The descriptions should enable empathy
Personas are successful when they can be perceived with empathy, e.g. when the employees refer to the persona descriptions almost as people they know. This is not the same as saying that it is necessary for the personas description to gain sympathy. But rather that it is necessary for the employees to feel a wish to develop for the personas. Even joking about personas creates a focus and makes it clear to the developers that their users are different from themselves e.g. the personas’ level of IT proficiency.

Make the persona descriptions visibly different
This can be done by means of color-coding, pictures, tag lines etc.

Example of tag line from Aarhus Library: ”Expectant user/quality-conscious”. See all descriptions at

http://www.aakb.dk/files/att/slipbrugerneloes_personas.pdf

The persona method should be incorporated as part of the toolbox
In the interviews it is described how personas are ‘in the back of the head’, instead personas should be an internalized part of the company’s method toolbox.

Share knowledge about personas in the organization
Organize way to share knowledge in order for the persona method to be visible in the projects – and not just located in the individual project participant’s memory.

The study shows that the personas are often linked to, used, and understood by individual employees rather than shared among the whole company. This might result in lesser value and that knowledge disappears if an employee leaves.

Keep the method alive
Consider how to maintain the personas and make them live. This can be done by e.g. hanging persona posters at visible places.

Summary

Personas are used for a multiple of purposes and to solve many different types of problems.

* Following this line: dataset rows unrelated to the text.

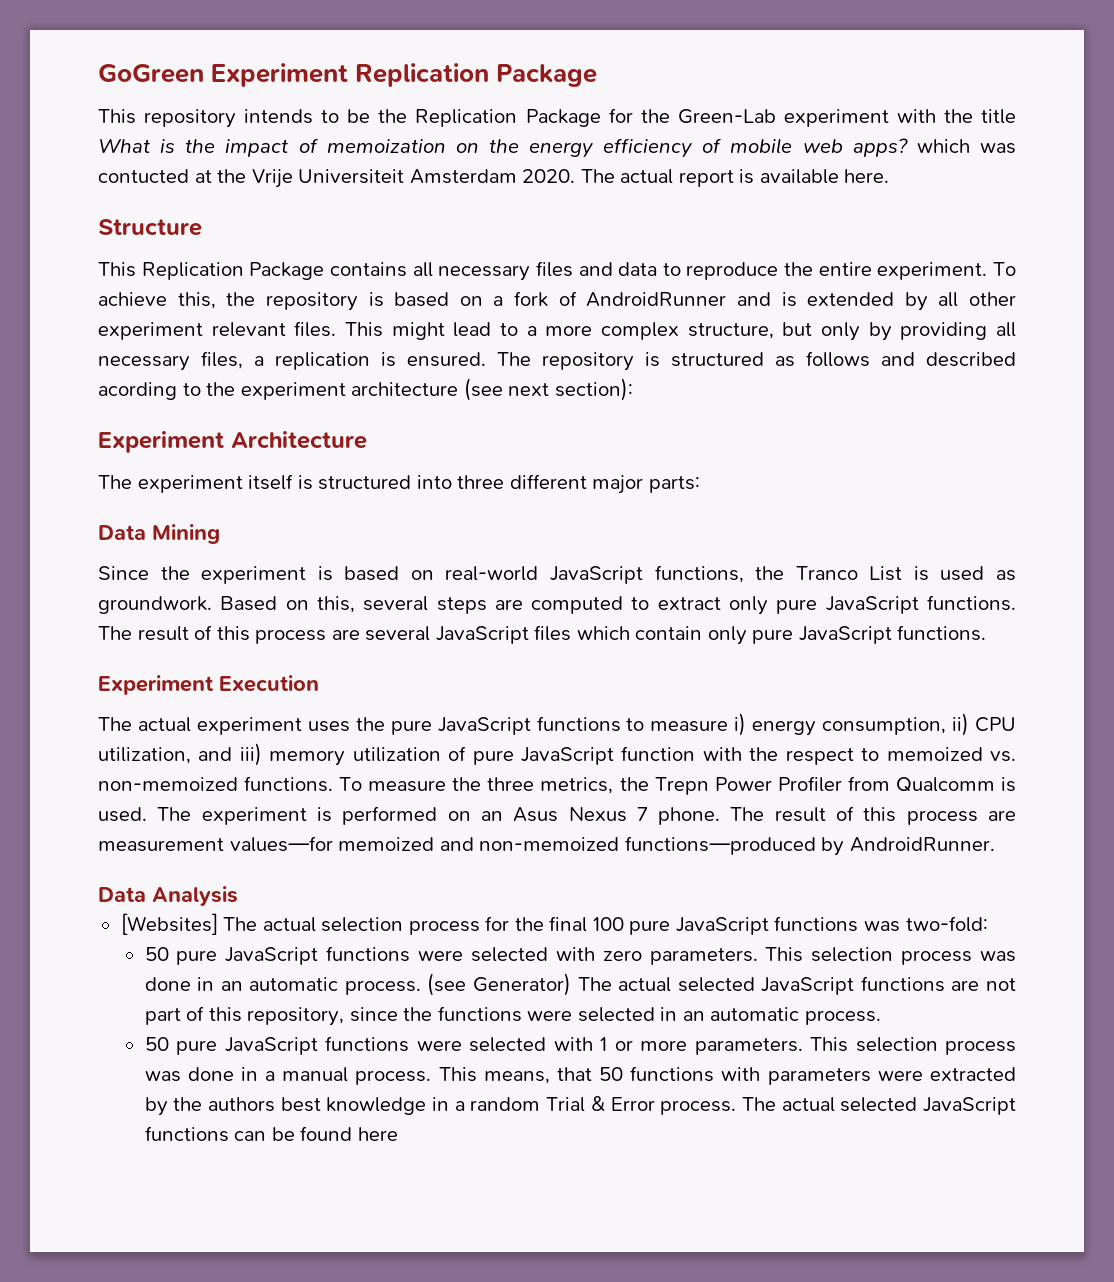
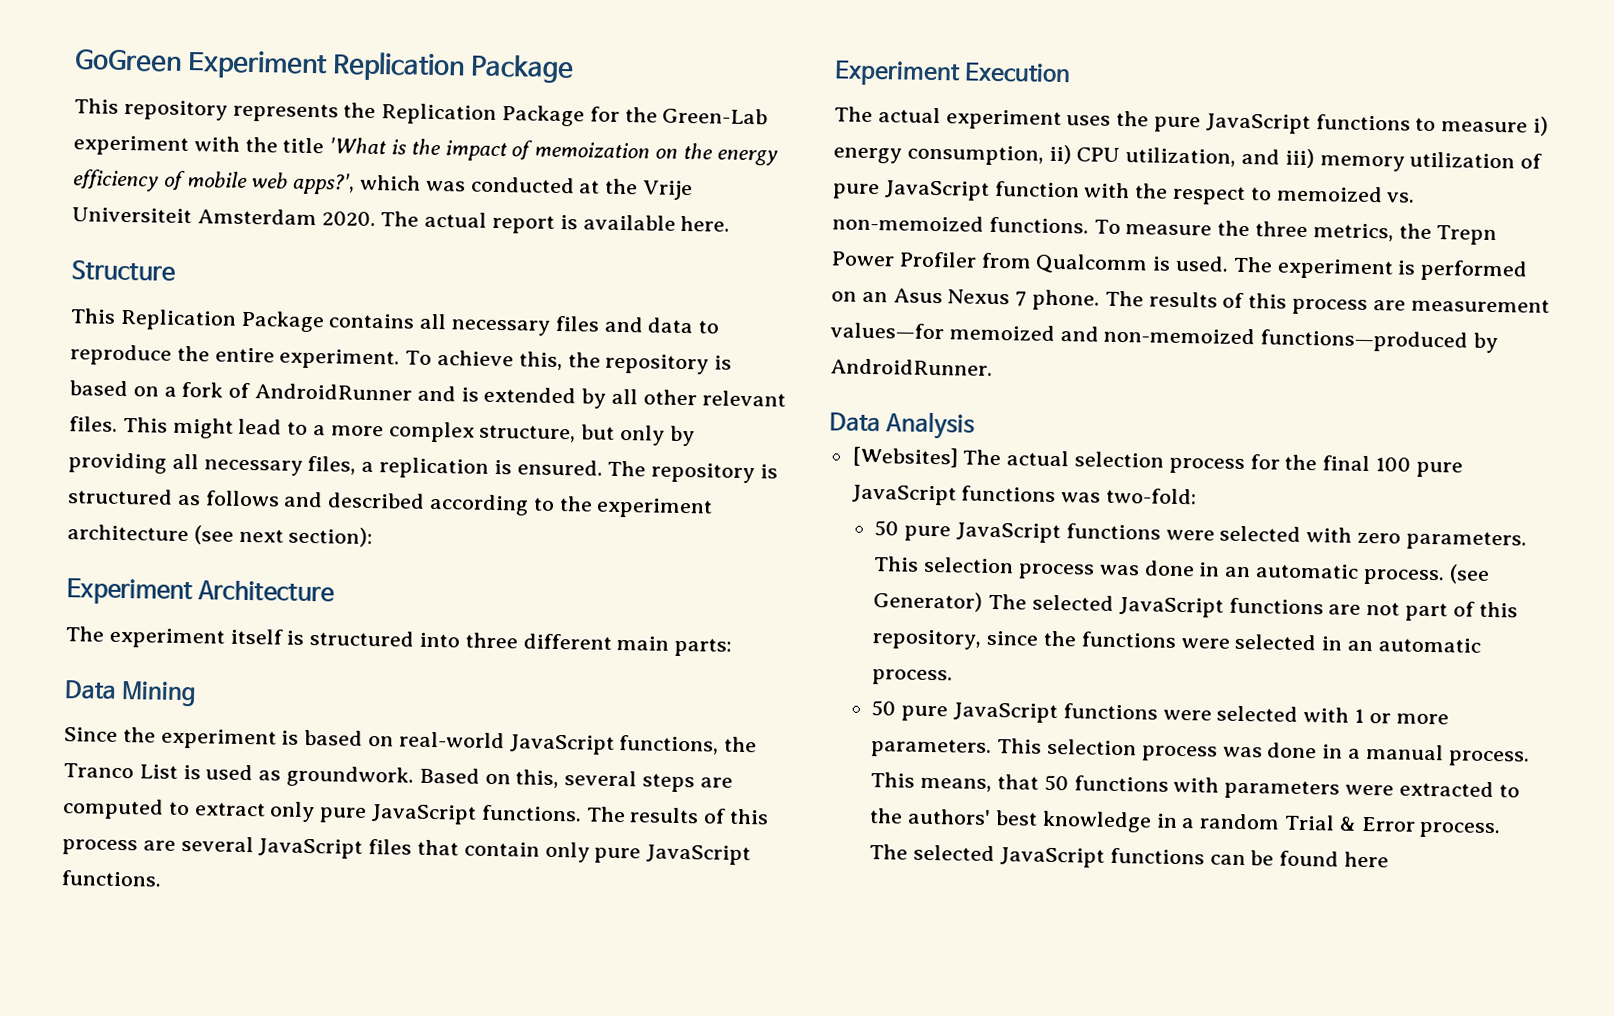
[244,109,371,124] intends to be -> [232,102,339,123] represents
[98,139,150,153] What -> [329,137,388,155] 'What
[852,138,908,157] apps? -> [292,172,356,195] apps?',
[98,169,189,183] contucted -> [470,176,575,194] conducted
[98,322,203,340] experiment -> (697, 397) none
[98,382,177,400] acording -> [429,493,530,516] according
[592,475,644,494] major -> [616,635,670,651] main
[137,626,189,641] result -> [629,807,700,824] results
[576,626,630,640] which -> [417,839,460,856] that
[774,807,826,822] result -> [1148,291,1218,308] results
[618,977,672,992] actual -> (1028, 601) none
[144,1097,275,1116] by the authors -> [1498,784,1520,798] [869,808,992,825] to the authors'
[781,1097,835,1112] actual -> (909, 852) none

They are used for product design, IT-development, communication, and marketing. The method is also used in projects with a variation in length, both weeklong projects and projects that span over several years.

The interviewed perceive the persona method as well established in their companies and the persona descriptions as something that sits in the back of the head is articulated in several interviews.

There is a span between how this foundation of the method is carried out e.g. in how often the method is used and how standardised the method is. The method is mainly perceived as one tool among many and most companies have an ad hoc approach to the development and use of personas.

Some companies experience resistance towards the method. From the employees perspective this often stems from unclear strategic decisions. From management the resistance stems from insecurity in the validity concerning qualitative methods. From this last issue it can be concluded that quantitative data has higher impact than qualitative data and is considered of more value.

There is no connection between the amount and depth of the data upon which the personas are grounded and how satisfied the companies are when using the persona descriptions. There is a tendency towards that the companies with little data are less satisfied with the method than those who have an extensive data material and – more surprisingly – less satisfied than those who have created the persona descriptions without data. This might be explained as a consequence of that those with a narrow data set are confronted with what they don’t know and that they do not find answers to their questions in the material.

Companies that operate on a global market use personas too. They report the same benefits by using the method as those operating solely in a national context, and they perceive the advantage of getting a common language across departments in many different countries with the personas as even greater.

In connection to the use of personas in a global perspective two models can be observed:

  • To let the different personas represent various nationalities thus cover as many geographical areas as possible.
  • To have persona descriptions that are general and versatile thus cover as many geographical areas as possible. This is mainly done by providing the descriptions with English names

These strategies work within a Western context, but several describe that it is difficult to develop persona descriptions to an Asian market as they lack knowledge on culture and procedures.